Inflammation: Basic Protective Function and the Consequences of Overactivation

Inflammation represents a physiological protective response to injury; however, extreme inflammation, which is inevitable following CNS injury, results in additional tissue damage (Popovich and Jones, 2003; Förstner et al., 2018). RAs promote inflammation after CNS injury by secreting cytokines, chemokines, reactive oxygen species (ROS), NO, and damage-associated molecular patterns, all factors that are involved in the activation of microglia and the recruitment of peripheral immune cells, thereby maintaining and even further aggravating neuroinflammation (Wicher et al., 2017; Linnerbauer et al., 2020). The NF-kB signaling pathway in RAs is a key regulator of inflammation in the CNS (O’Neill and Kaltschmidt, 1997). In animal models of CNS injury, NF-κB is highly activated and the expression of NF-kB-dependent genes is upregulated (Schneider et al., 1999). Inhibiting NF-κB signaling dampens astrocyte responses to brain injury, resulting in neuroprotective effects (Acarin et al., 2001; Brambilla et al., 2005). An in vitro study showed that ATP-stimulated human astrocytes activated NLRP2 inflammasomes, while the knockdown of NLRP2 significantly reduced the inflammatory response in human astrocytes (Minkiewicz et al., 2013). Many other pro-inflammatory molecules have been associated with astrocyte reactivity, such asS100β, ICAM-1, PrPc, TrkB, D-dopachrome tautomerase, and MIF (Kabadi et al., 2015; Zhang et al., 2019b; Charkviani et al., 2020; Ji et al., 2021; Sulimai et al., 2021). However, using a mouse model of TBI, Myer et al showed that RA ablation aggravated cortical degeneration after moderate CCI, but did not affect cortical degeneration following severe CCI, which suggested that RAs also have a basic protective role in inflammation after injury (Myer et al., 2006).

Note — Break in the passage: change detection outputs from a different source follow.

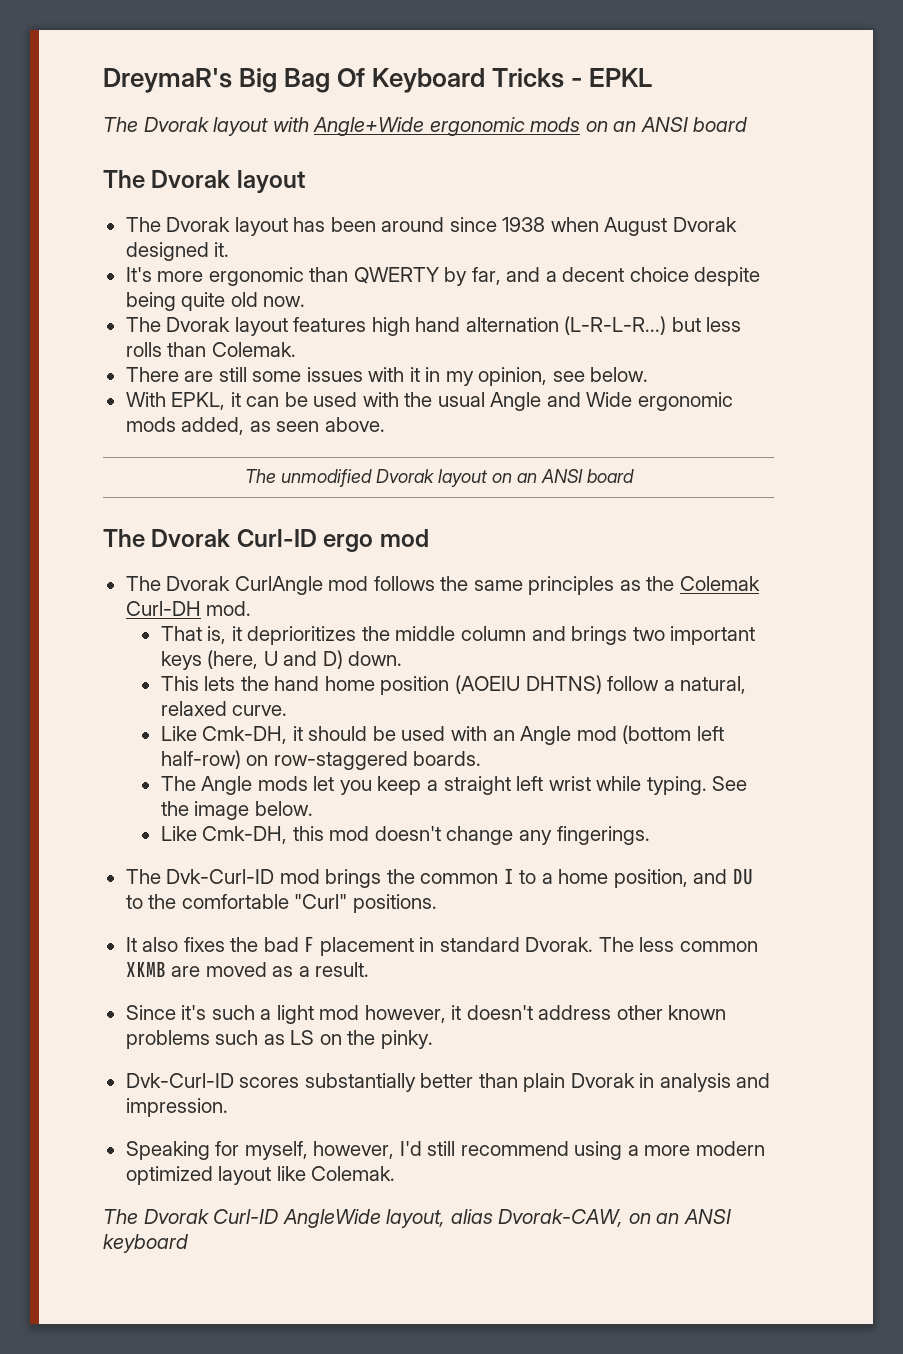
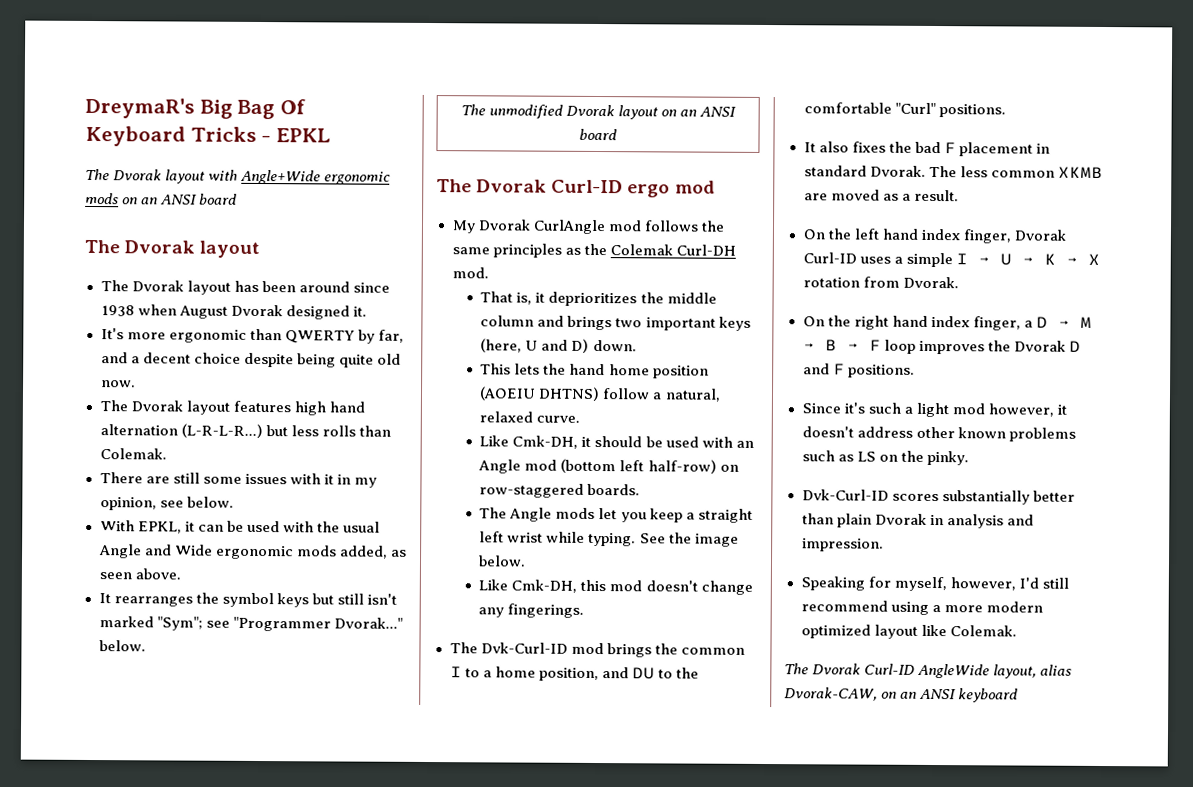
(385, 424) none -> [98,592,397,608] [98,616,403,632] [98,640,146,652] // It rearranges the symbol keys but still isn't marked "Sym"; see "Programmer Dvorak..." below.
[125,576,161,591] The -> [451,220,476,234] My
(370, 969) none -> [802,228,1066,244] [802,252,1100,268] [802,276,959,289] [802,315,1092,331] [802,339,1081,355] [802,363,915,378] // On the left hand index finger, Dvorak Curl-ID uses a simple I → U → K → X rotation from Dvorak. // On the right hand index finger, a D → M → B → F loop improves the Dvorak D and F positions.

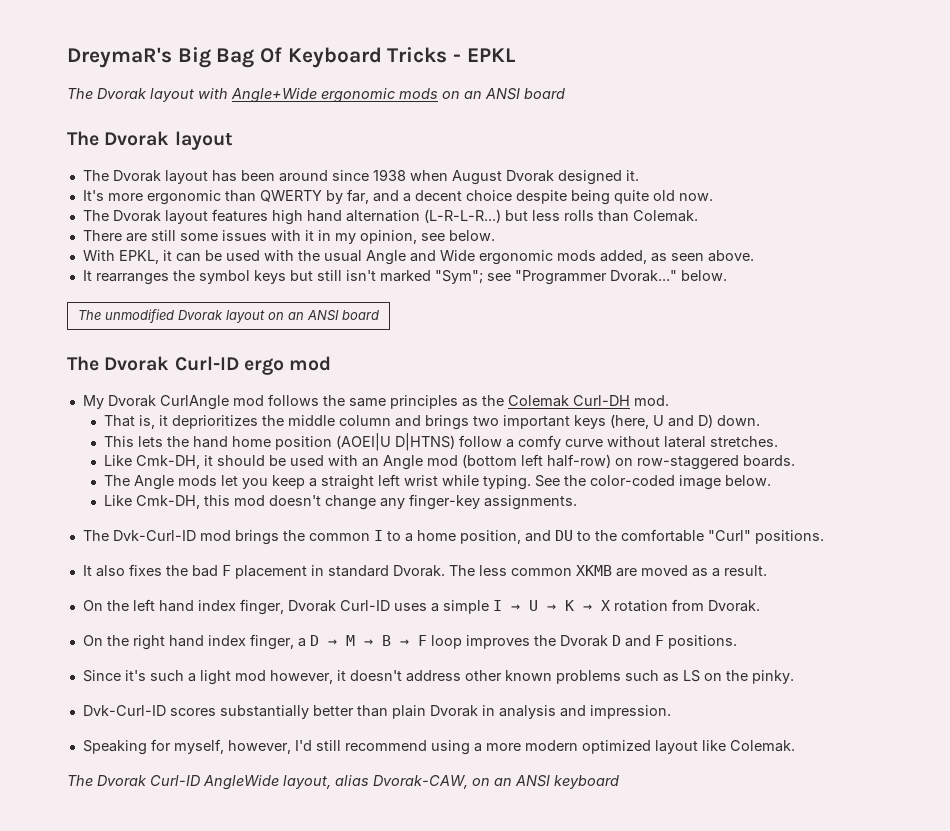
[479,386,721,402] [479,411,581,423] (AOEIU DHTNS) follow a natural, relaxed curve. -> [335,433,778,451] (AOEI|U D|HTNS) follow a comfy curve without lateral stretches.
(692, 538) none -> [589,475,675,486] color-coded
[507,603,585,618] fingerings. -> [408,494,577,510] finger-key assignments.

Similar results were obtained with astrocyte ablation after SCI (Faulkner et al., 2004). Long et al. (2020) showed that astrocyte-derived exosomes enriched with miR-873a-5p can inhibit the NF-κB signaling pathway and promote the transformation of protective M2 microglia, thereby inhibiting excessive neuroinflammation. Additionally, Zaheer et al. (2001) showed that activation of the NF-κB signaling pathway resulted in the synthesis of neurotrophic factors (nerve growth factor and brain-derived neurotrophic factor), which is essential for neuronal survival after injury.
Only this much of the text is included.